[DIRECTIONS] Would you transcribe the line that holds "[588,79,605,91] II, ->", plus every line beneath it through the end of the data, exactly and with nothing added?

Content starts

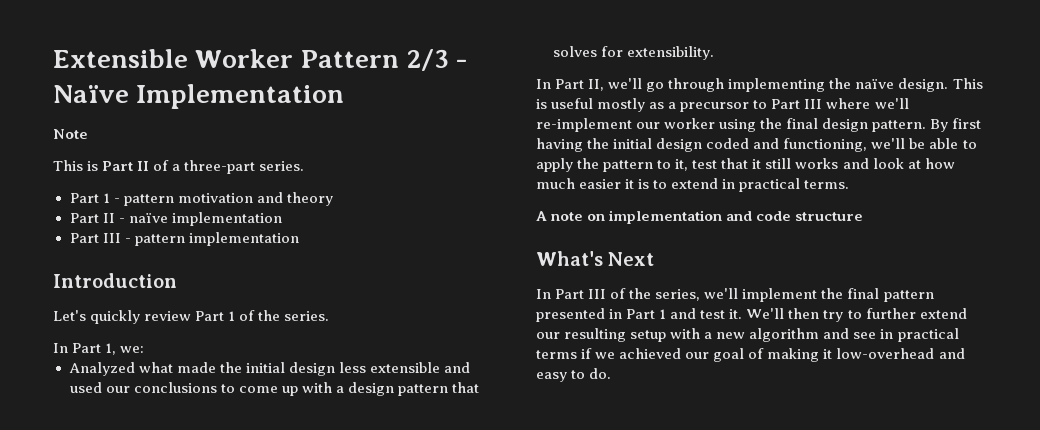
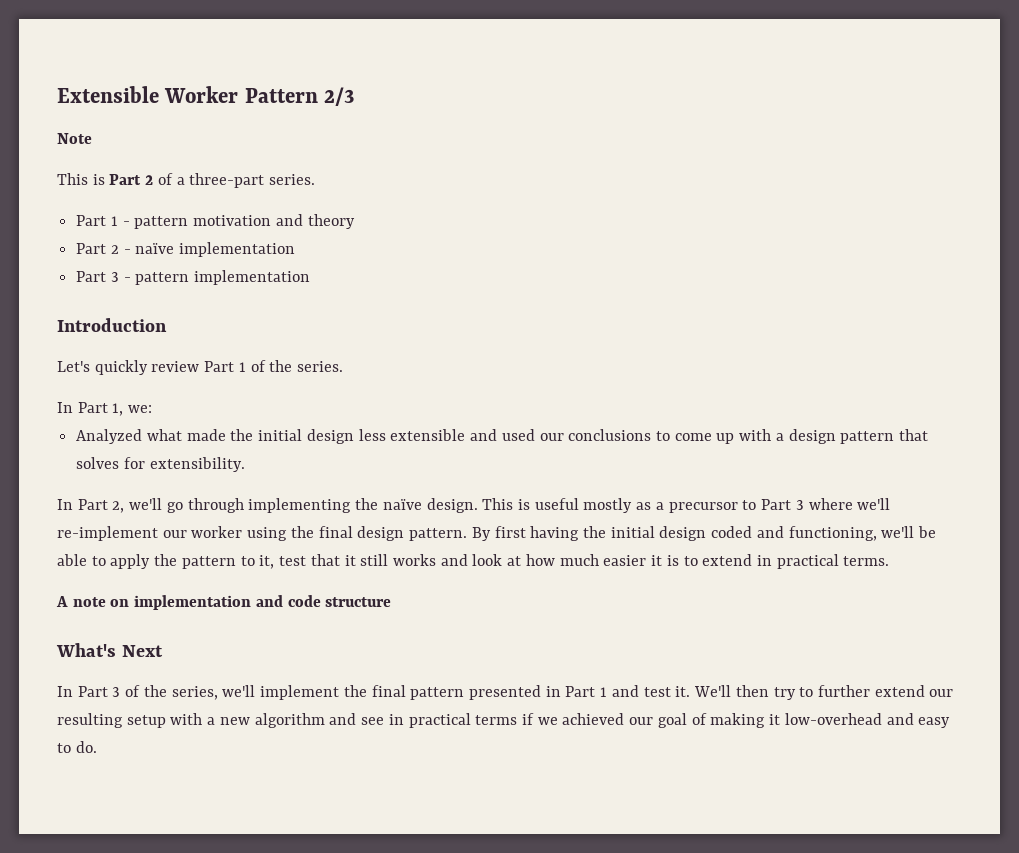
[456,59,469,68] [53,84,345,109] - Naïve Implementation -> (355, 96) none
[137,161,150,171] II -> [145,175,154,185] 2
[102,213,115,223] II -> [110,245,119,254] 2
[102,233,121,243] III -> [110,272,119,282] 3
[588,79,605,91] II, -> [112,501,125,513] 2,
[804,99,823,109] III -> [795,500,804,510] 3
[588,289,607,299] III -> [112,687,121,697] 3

Content ends

[SOLUTION FOR THIS TASK]
[588,79,605,91] II, -> [112,501,125,513] 2,
[804,99,823,109] III -> [795,500,804,510] 3
[588,289,607,299] III -> [112,687,121,697] 3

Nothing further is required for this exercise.